→ INFORMATION PROVIDED
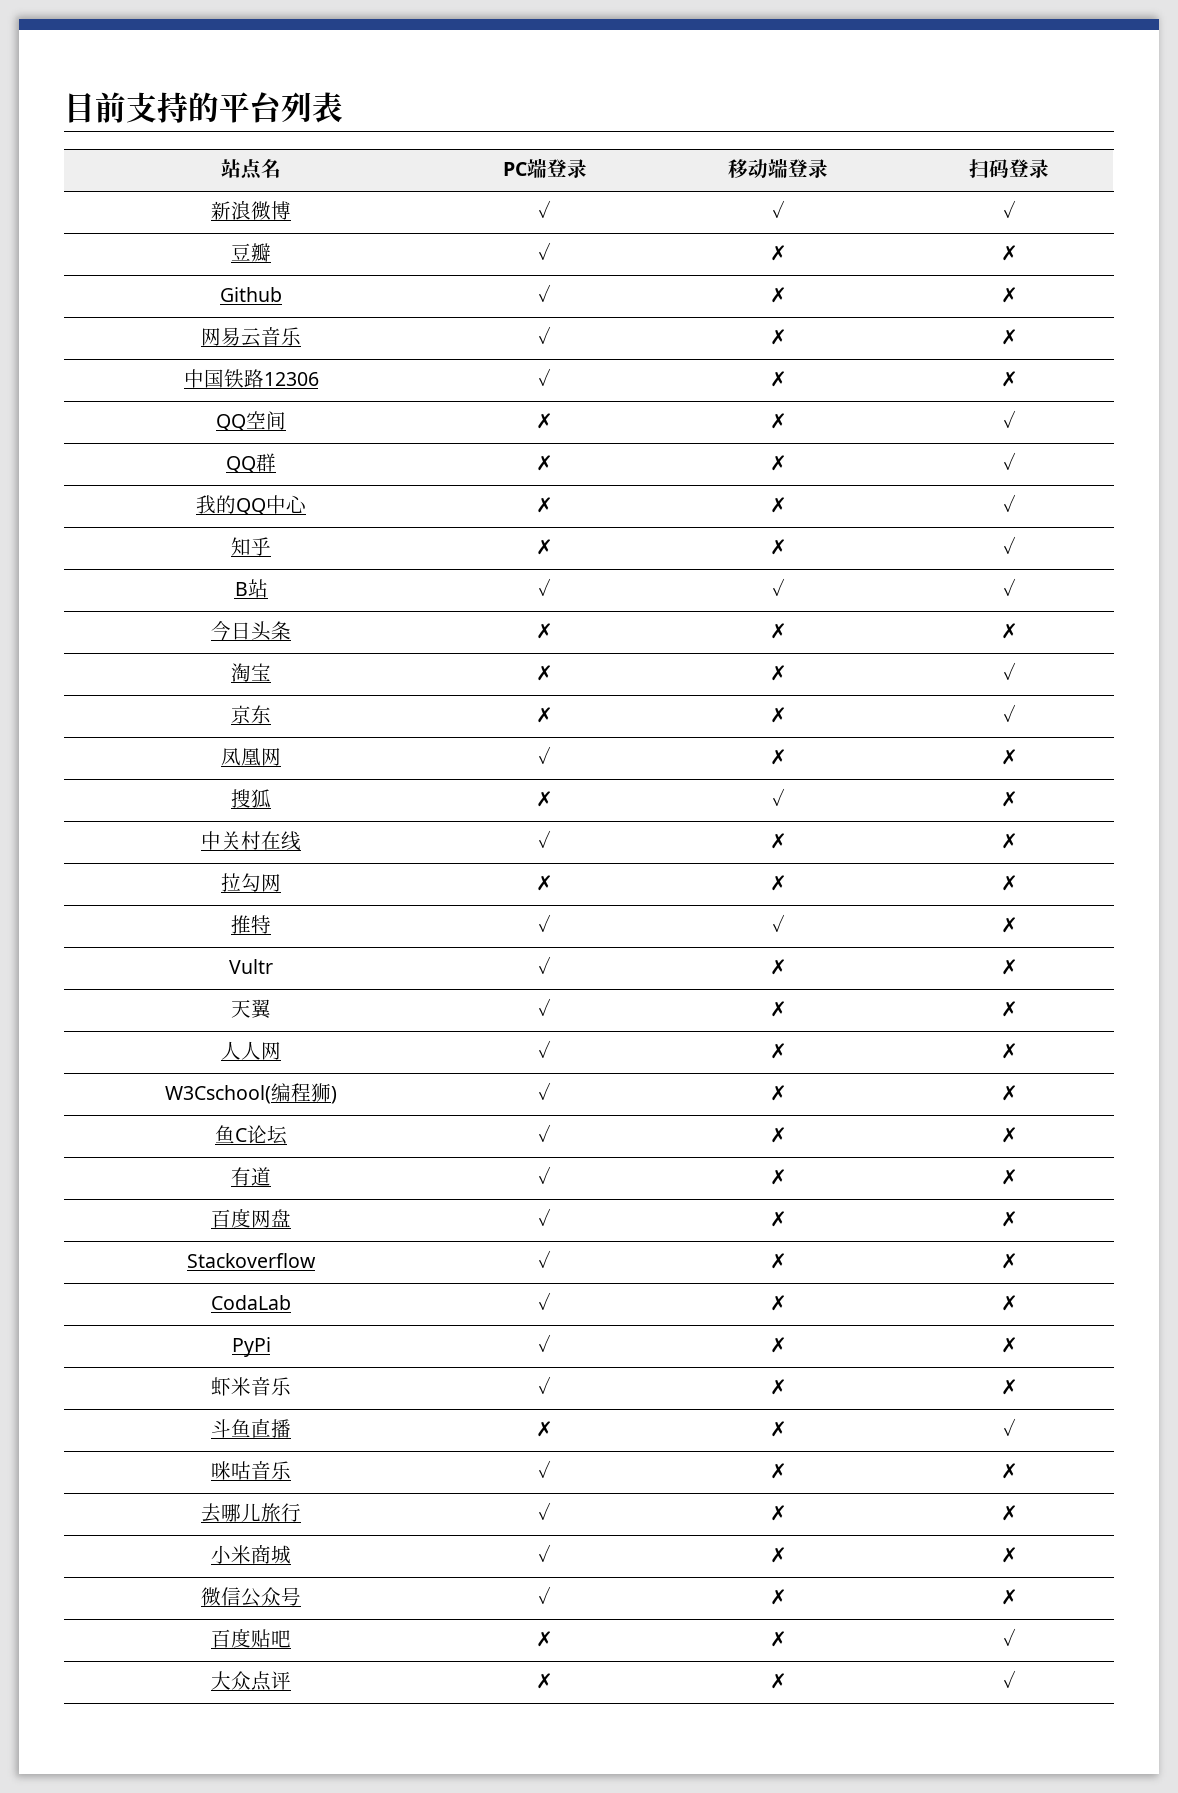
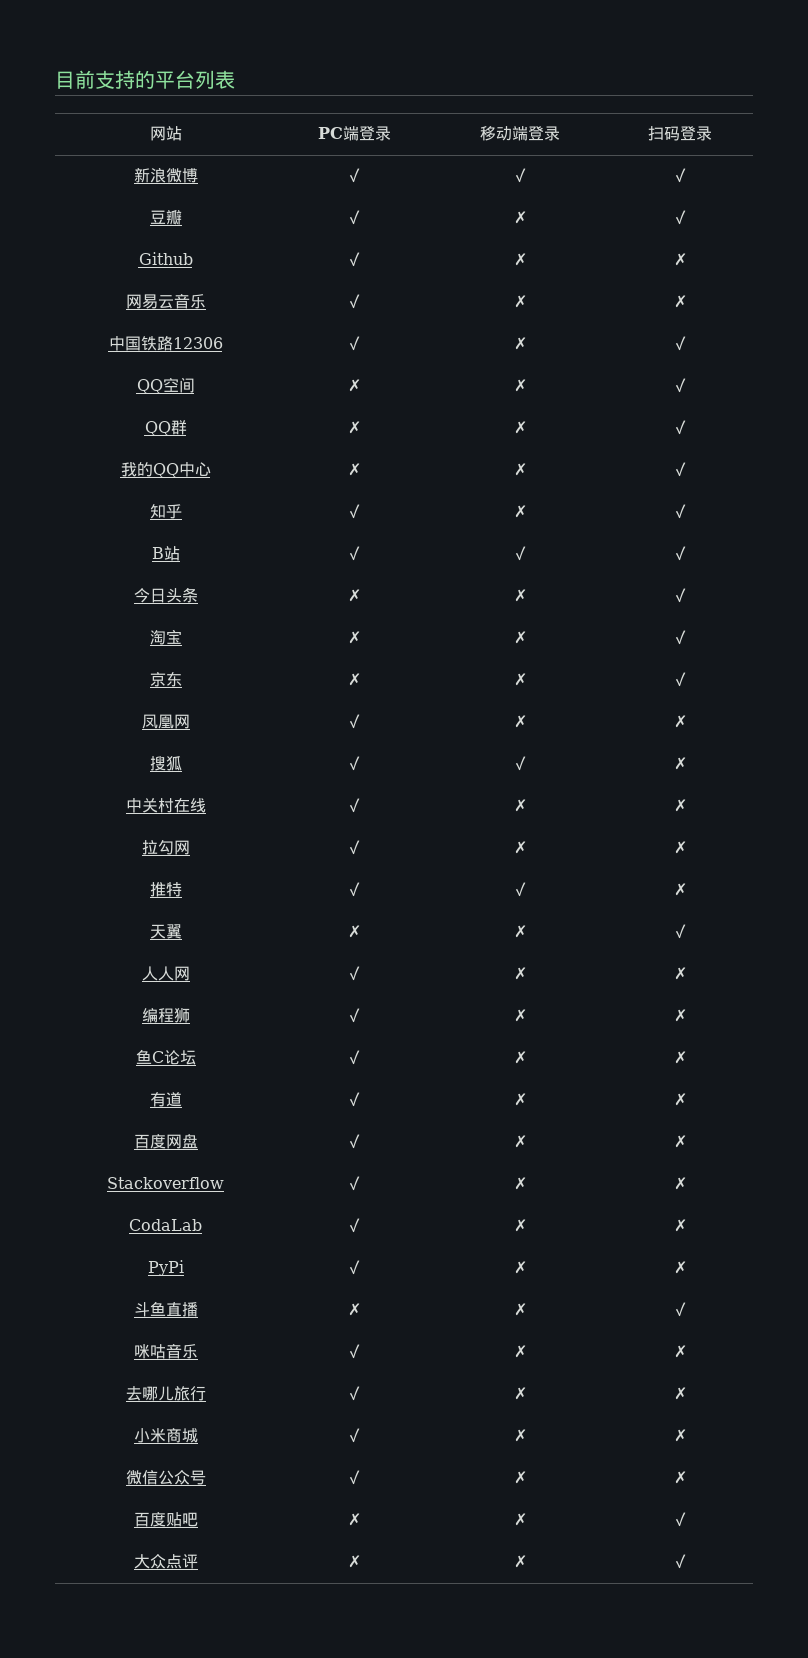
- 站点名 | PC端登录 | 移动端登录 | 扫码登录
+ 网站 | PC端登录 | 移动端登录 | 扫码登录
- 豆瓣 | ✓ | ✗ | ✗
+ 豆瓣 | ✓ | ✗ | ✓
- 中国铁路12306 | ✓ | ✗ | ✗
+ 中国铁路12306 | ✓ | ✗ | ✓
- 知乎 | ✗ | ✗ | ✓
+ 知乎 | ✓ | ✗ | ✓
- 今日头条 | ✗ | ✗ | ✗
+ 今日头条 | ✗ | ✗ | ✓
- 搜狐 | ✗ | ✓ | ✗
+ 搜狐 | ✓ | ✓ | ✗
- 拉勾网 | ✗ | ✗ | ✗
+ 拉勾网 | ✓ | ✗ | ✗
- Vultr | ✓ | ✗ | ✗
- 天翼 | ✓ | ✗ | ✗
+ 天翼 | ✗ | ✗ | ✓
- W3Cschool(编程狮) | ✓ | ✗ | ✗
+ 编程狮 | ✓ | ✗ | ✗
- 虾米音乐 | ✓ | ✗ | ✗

→ TASK DESCRIPTION
The pictures stay out; please reproduce everything else in the entries exactly.

→ SOLUTION TO THIS PROBLEM
- 站点名 | PC端登录 | 移动端登录 | 扫码登录
+ 网站 | PC端登录 | 移动端登录 | 扫码登录
- 豆瓣 | ✓ | ✗ | ✗
+ 豆瓣 | ✓ | ✗ | ✓
- 中国铁路12306 | ✓ | ✗ | ✗
+ 中国铁路12306 | ✓ | ✗ | ✓
- 知乎 | ✗ | ✗ | ✓
+ 知乎 | ✓ | ✗ | ✓
- 今日头条 | ✗ | ✗ | ✗
+ 今日头条 | ✗ | ✗ | ✓
- 搜狐 | ✗ | ✓ | ✗
+ 搜狐 | ✓ | ✓ | ✗
- 拉勾网 | ✗ | ✗ | ✗
+ 拉勾网 | ✓ | ✗ | ✗
- Vultr | ✓ | ✗ | ✗
- 天翼 | ✓ | ✗ | ✗
+ 天翼 | ✗ | ✗ | ✓
- W3Cschool(编程狮) | ✓ | ✗ | ✗
+ 编程狮 | ✓ | ✗ | ✗
- 虾米音乐 | ✓ | ✗ | ✗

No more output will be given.